November 23, 2024
Ancora una volta la il Consiglio di Stato afferma sia la legittimità dell’affidamento “In House” dei servizi sia la insindacabilità di tale scelta.
Nella recente sentenza 257/2015 si legge infatti:
Sotto altro concorrente profilo, deve poi ricordarsi che, come di recente sottolineato da questa Sezione (10 settembre 2014, n. 4599), per effetto della sentenza della Corte Costituzionale n. 199 del 20 luglio 2012 “…i servizi pubblici locali di rilevanza economica possono in definitiva essere gestiti indifferentemente mediante il mercato (ossia individuando all’esito di una gara ad evidenza pubblica il soggetto affidatario) ovvero attraverso il c.d. partenariato pubblico – privato (ossia per mezzo di una società mista e quindi con una ‘gara a doppio oggetto’ per la scelta del socio o poi per la gestione del servizio), ovvero attraverso l’affidamento diretto, in house, senza previa gara, ad un soggetto che solo formalmente è diverso dall’ente, ma ne che sostituisce sostanzialmente un diretto strumento operativo, ricorrendo in capo a quest’ultimo i requisiti della totale partecipazione pubblica, del controllo (sulla società affidataria) ‘analogo’ (a quello che l’ente affidante esercita sui propri servizi) e della realizzazione, da parte della società affidataria, della parte più importante della sua attività con l’ente o gli enti che la controllano.

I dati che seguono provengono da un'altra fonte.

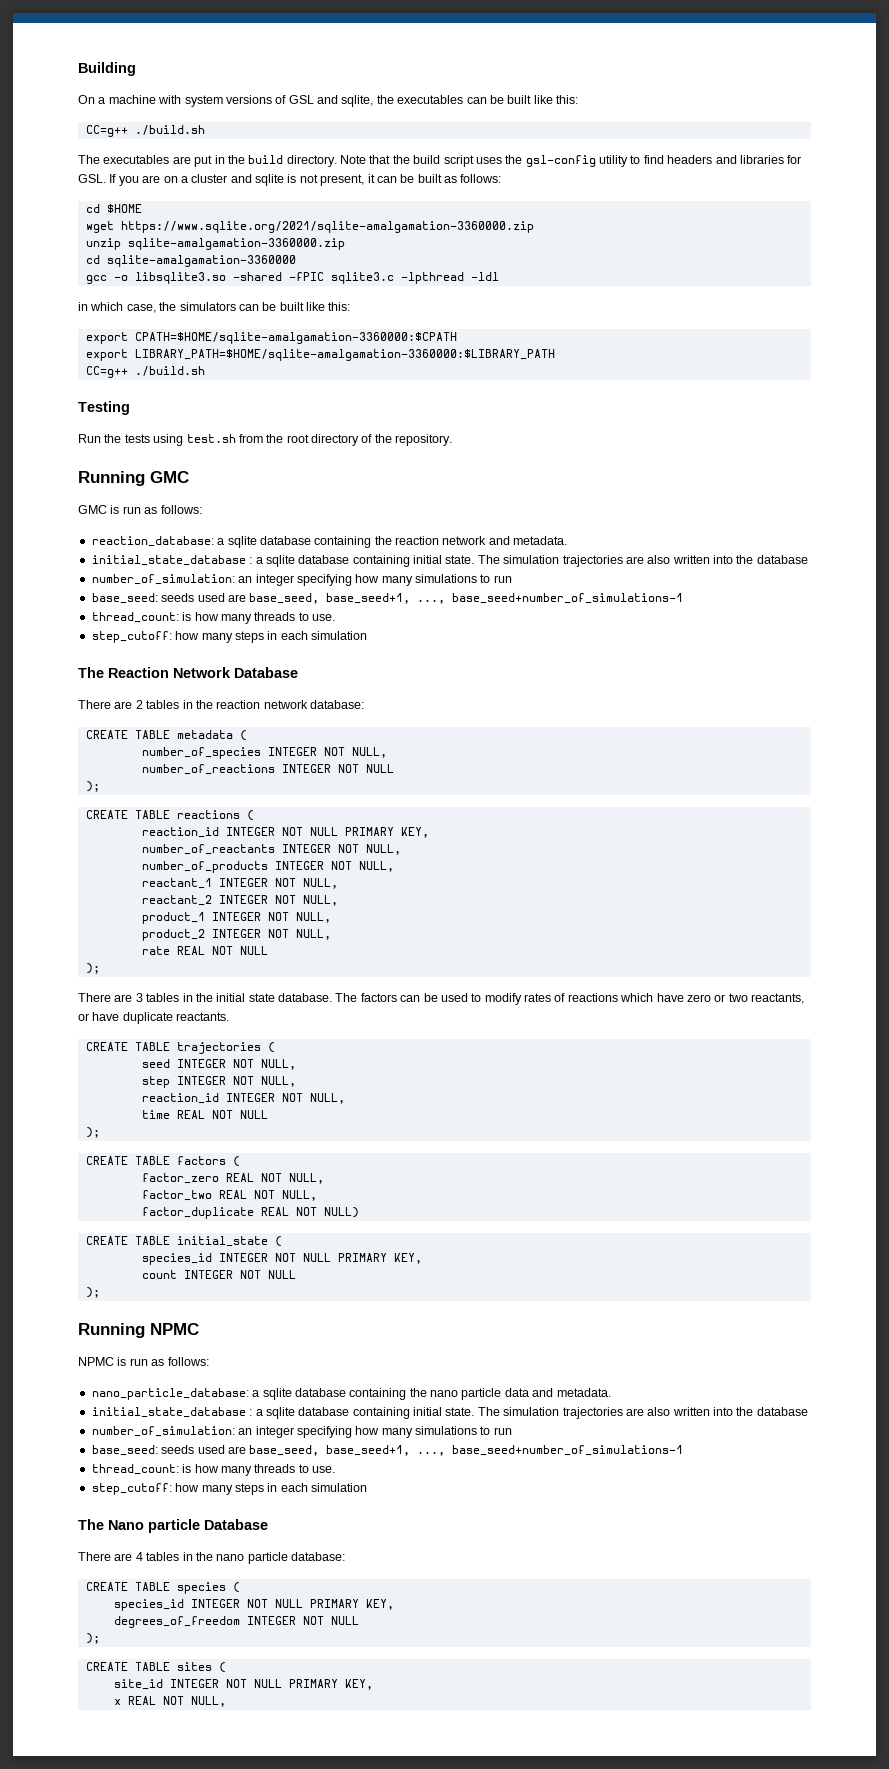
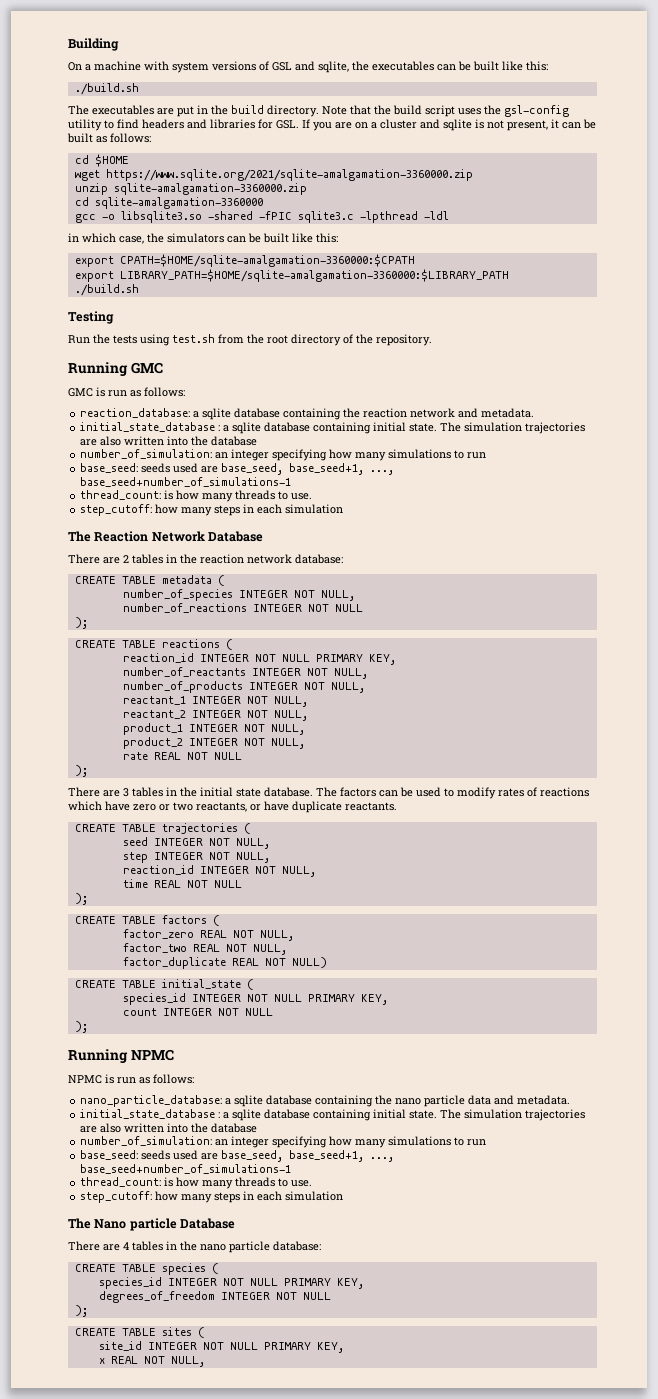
[85,125,128,137] CC=g++ -> (548, 66) none
[85,366,128,378] CC=g++ -> (509, 275) none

L’affidamento diretto, in house – lungi dal configurarsi pertanto come un’ipotesi eccezionale e residuale di gestione dei servizi pubblici locale – costituisce invece una delle (tre) normali forme organizzative delle stesse, con la conseguenza che la decisione di un ente in ordine alla concreta gestione dei servizi pubblici locali, ivi compresa quella di avvalersi dell’affidamento diretto, in house (sempre che ne ricorrano tutti i requisiti così come sopra ricordati e delineatisi per effetto della normativa comunitaria e della relativa giurisprudenza), costituisce frutto di una scelta ampiamente discrezionale, che deve essere adeguatamente motivata circa le ragioni di fatto e di convenienza che la giustificano e che, come tale, sfugge al sindacato di legittimità del giudice amministrativo, salvo che non sia manifestamente inficiata da illogicità, irragionevolezza, irrazionalità ed arbitrarietà ovvero non sia fondata su di un altrettanto macroscopico travisamento dei fatti (Cons. St., sez. V, 30 settembre 2013, n. 4832; sez. VI, 11 febbraio 2013, n. 762)”.
In definitiva i comuni possono legittimamente decidere l’affidamento dei servizi pubblici ad una propria società che risponde ai requisiti comunitari.
Ciò evidentemente non può essere impedito neanche dalle pianificazioni d’ATO che devono definire le modalità di una gestione unitaria e non come invece i comuni possano affidare le gestioni.
I Comuni in sostanza decidono insieme il come gestire ma possono decidere singolarmente a chi affidare tale gestione, nel rispetto degli indirizzi assunti in modo unitario e finalizzati alla ottimizzazione delle suddette gestioni.